Your objective:
Given the listing below, the answer must be only the number of lines containing the string "make".

Available records:
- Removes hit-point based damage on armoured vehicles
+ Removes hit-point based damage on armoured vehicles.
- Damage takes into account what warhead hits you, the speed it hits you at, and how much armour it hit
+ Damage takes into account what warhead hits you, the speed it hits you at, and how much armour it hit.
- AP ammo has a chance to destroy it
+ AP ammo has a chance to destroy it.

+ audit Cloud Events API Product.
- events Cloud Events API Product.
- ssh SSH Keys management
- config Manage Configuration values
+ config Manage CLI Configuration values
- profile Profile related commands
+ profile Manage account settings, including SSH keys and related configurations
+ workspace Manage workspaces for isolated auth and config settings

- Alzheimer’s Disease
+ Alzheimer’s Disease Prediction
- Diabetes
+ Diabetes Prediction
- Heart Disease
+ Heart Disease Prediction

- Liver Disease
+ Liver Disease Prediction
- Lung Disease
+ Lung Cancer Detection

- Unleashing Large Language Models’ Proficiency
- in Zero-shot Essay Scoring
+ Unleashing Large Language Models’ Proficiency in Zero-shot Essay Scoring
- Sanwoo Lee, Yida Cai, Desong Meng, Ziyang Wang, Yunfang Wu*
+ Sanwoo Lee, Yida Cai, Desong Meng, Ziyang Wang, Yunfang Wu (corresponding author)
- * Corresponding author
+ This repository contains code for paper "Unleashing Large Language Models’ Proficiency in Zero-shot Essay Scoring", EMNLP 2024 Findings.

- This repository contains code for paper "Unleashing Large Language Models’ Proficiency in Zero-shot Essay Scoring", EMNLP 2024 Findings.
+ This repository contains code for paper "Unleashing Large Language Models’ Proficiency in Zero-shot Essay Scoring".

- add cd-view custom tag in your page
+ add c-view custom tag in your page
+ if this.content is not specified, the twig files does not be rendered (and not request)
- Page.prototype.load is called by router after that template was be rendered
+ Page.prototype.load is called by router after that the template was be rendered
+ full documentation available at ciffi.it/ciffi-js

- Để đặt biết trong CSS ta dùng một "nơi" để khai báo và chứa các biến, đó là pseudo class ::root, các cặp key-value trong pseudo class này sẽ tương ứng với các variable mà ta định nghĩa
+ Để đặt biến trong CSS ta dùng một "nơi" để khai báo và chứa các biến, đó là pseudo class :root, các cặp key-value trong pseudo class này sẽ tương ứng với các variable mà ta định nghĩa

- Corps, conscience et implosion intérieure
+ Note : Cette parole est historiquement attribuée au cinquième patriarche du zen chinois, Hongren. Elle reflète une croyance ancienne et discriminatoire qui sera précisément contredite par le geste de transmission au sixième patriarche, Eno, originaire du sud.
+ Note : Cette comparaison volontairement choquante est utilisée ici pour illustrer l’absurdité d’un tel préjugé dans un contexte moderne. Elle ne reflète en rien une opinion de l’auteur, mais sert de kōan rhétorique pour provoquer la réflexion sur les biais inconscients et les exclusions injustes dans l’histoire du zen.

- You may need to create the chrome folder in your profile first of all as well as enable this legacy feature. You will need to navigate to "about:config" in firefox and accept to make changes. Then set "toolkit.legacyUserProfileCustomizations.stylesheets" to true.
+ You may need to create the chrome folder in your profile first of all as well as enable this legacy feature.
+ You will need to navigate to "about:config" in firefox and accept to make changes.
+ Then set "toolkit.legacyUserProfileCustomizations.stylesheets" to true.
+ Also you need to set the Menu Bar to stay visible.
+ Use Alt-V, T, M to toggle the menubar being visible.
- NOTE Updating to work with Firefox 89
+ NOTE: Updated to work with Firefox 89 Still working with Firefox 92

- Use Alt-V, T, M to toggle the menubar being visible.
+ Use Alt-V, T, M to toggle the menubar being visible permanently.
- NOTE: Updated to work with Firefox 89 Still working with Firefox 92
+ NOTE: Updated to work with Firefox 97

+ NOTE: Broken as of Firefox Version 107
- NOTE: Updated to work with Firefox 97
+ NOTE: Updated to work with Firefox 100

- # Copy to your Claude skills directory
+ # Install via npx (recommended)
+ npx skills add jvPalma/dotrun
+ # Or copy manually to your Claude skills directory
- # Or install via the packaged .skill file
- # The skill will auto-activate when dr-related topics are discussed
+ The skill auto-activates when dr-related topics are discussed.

Answer for the task:
2